• Task item
Which lines below mention "Vetsuture"? Pick each one out.

Segment Start: Records for processing

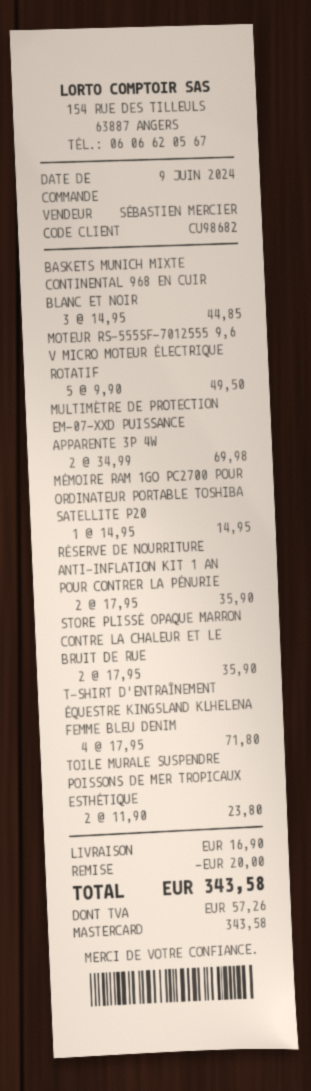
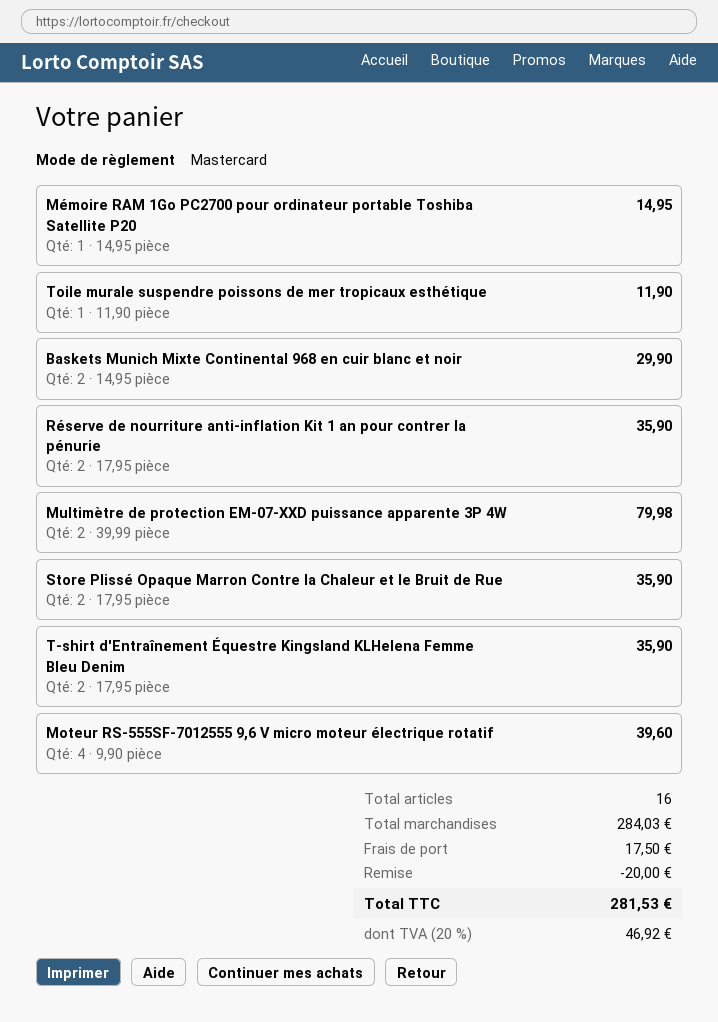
BASKETS MUNICH MIXTE CONTINENTAL 968 EN CUIR BLANC ET NOIR: 3 x 14.95 = 44.85 -> 2 x 14.95 = 29.90
MOTEUR RS-555SF-7012555 9,6 V MICRO MOTEUR ÉLECTRIQUE ROTATIF: 5 x 9.90 = 49.50 -> 4 x 9.90 = 39.60
MULTIMÈTRE DE PROTECTION EM-07-XXD PUISSANCE APPARENTE 3P 4W: 2 x 34.99 = 69.98 -> 2 x 39.99 = 79.98
T-SHIRT D'ENTRAÎNEMENT ÉQUESTRE KINGSLAND KLHELENA FEMME BLEU DENIM: 4 x 17.95 = 71.80 -> 2 x 17.95 = 35.90
TOILE MURALE SUSPENDRE POISSONS DE MER TROPICAUX ESTHÉTIQUE: 2 x 11.90 = 23.80 -> 1 x 11.90 = 11.90
shipping: 16.90 -> 17.50
tax: 57.26 -> 46.92
total: 343.58 -> 281.53

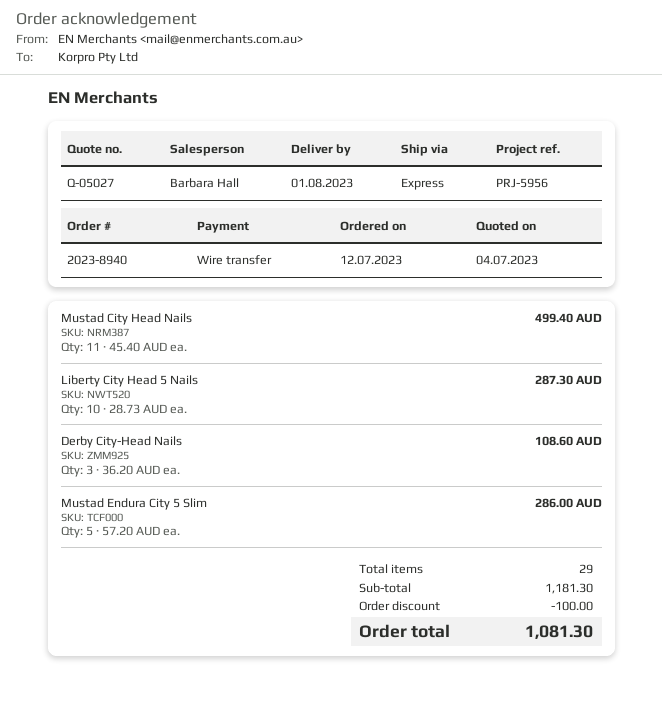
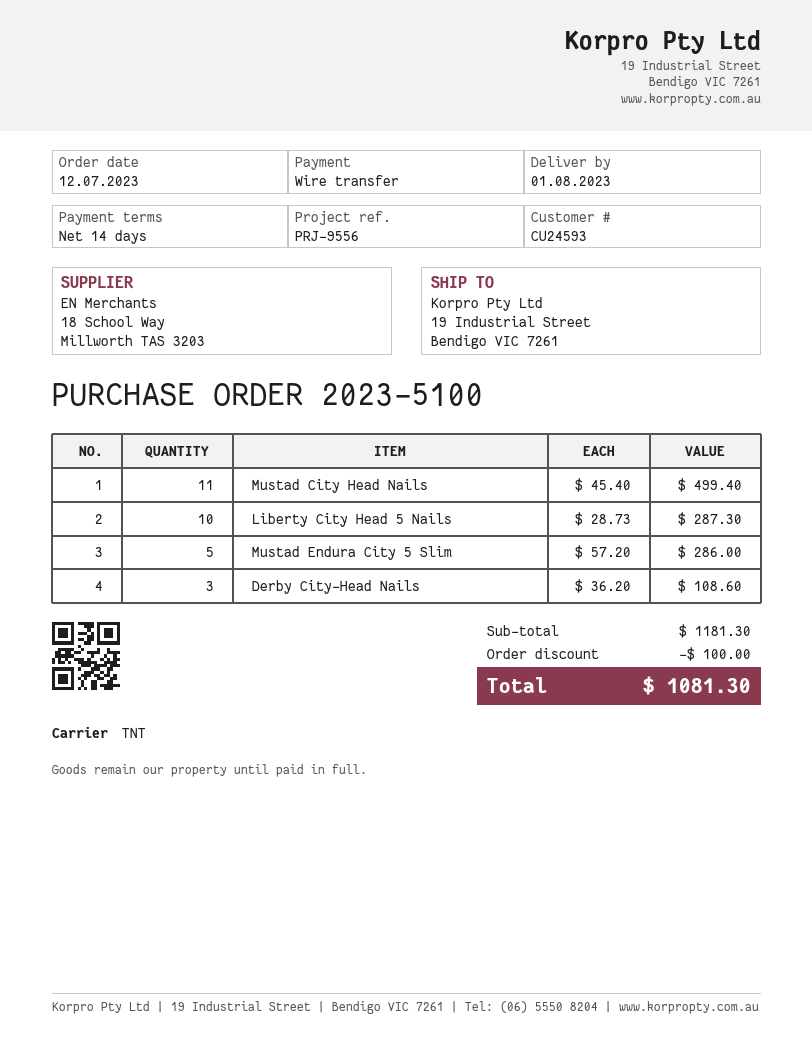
order number: 2023-8940 -> 2023-5100
reference: PRJ-5956 -> PRJ-9556
shipping method: express -> TNT

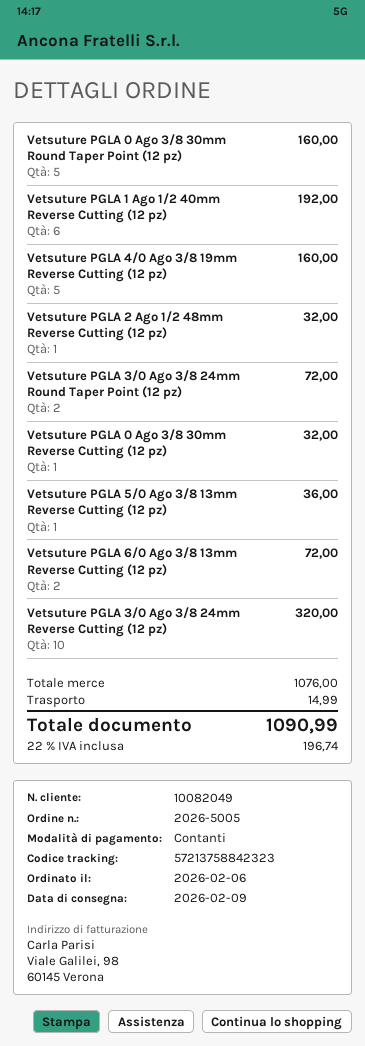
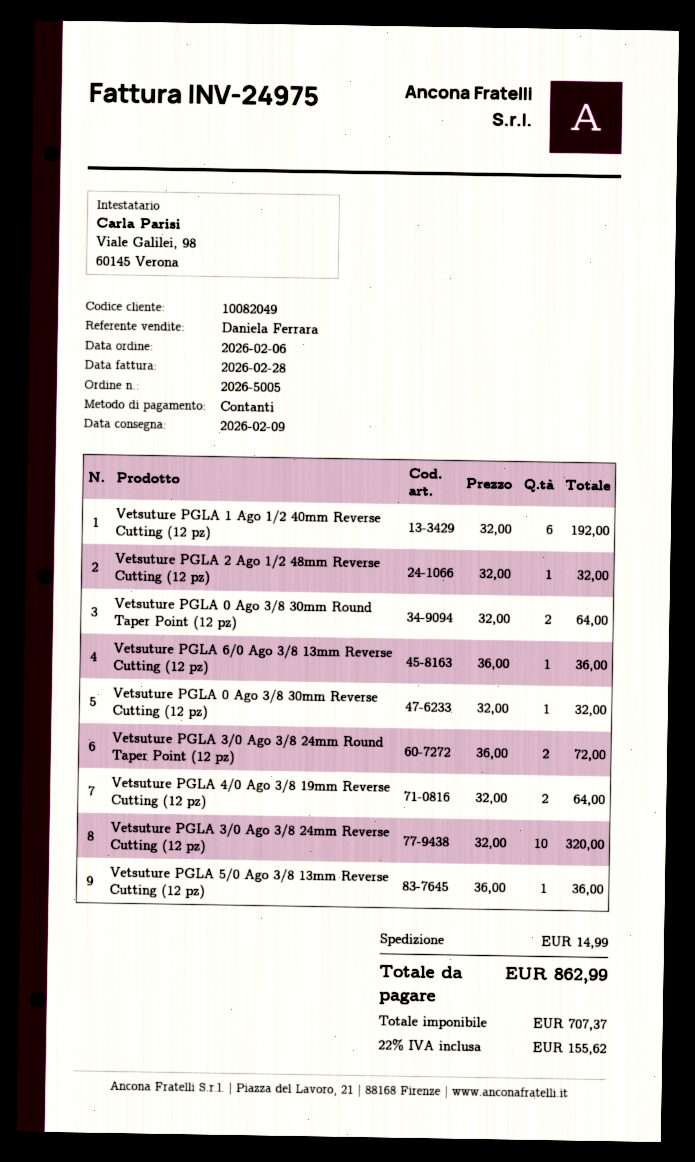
Vetsuture PGLA 0 Ago 3/8 30mm Round Taper Point (12 pz): 5 for 160.00 -> 2 for 64.00
Vetsuture PGLA 4/0 Ago 3/8 19mm Reverse Cutting (12 pz): 5 for 160.00 -> 2 for 64.00
Vetsuture PGLA 6/0 Ago 3/8 13mm Reverse Cutting (12 pz): 2 for 72.00 -> 1 for 36.00
tax: 22% = 196.74 -> 22% = 155.62
total: 1090.99 -> 862.99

Segment End: Records for processing

• Response below
Vetsuture PGLA 0 Ago 3/8 30mm Round Taper Point (12 pz): 5 for 160.00 -> 2 for 64.00
Vetsuture PGLA 4/0 Ago 3/8 19mm Reverse Cutting (12 pz): 5 for 160.00 -> 2 for 64.00
Vetsuture PGLA 6/0 Ago 3/8 13mm Reverse Cutting (12 pz): 2 for 72.00 -> 1 for 36.00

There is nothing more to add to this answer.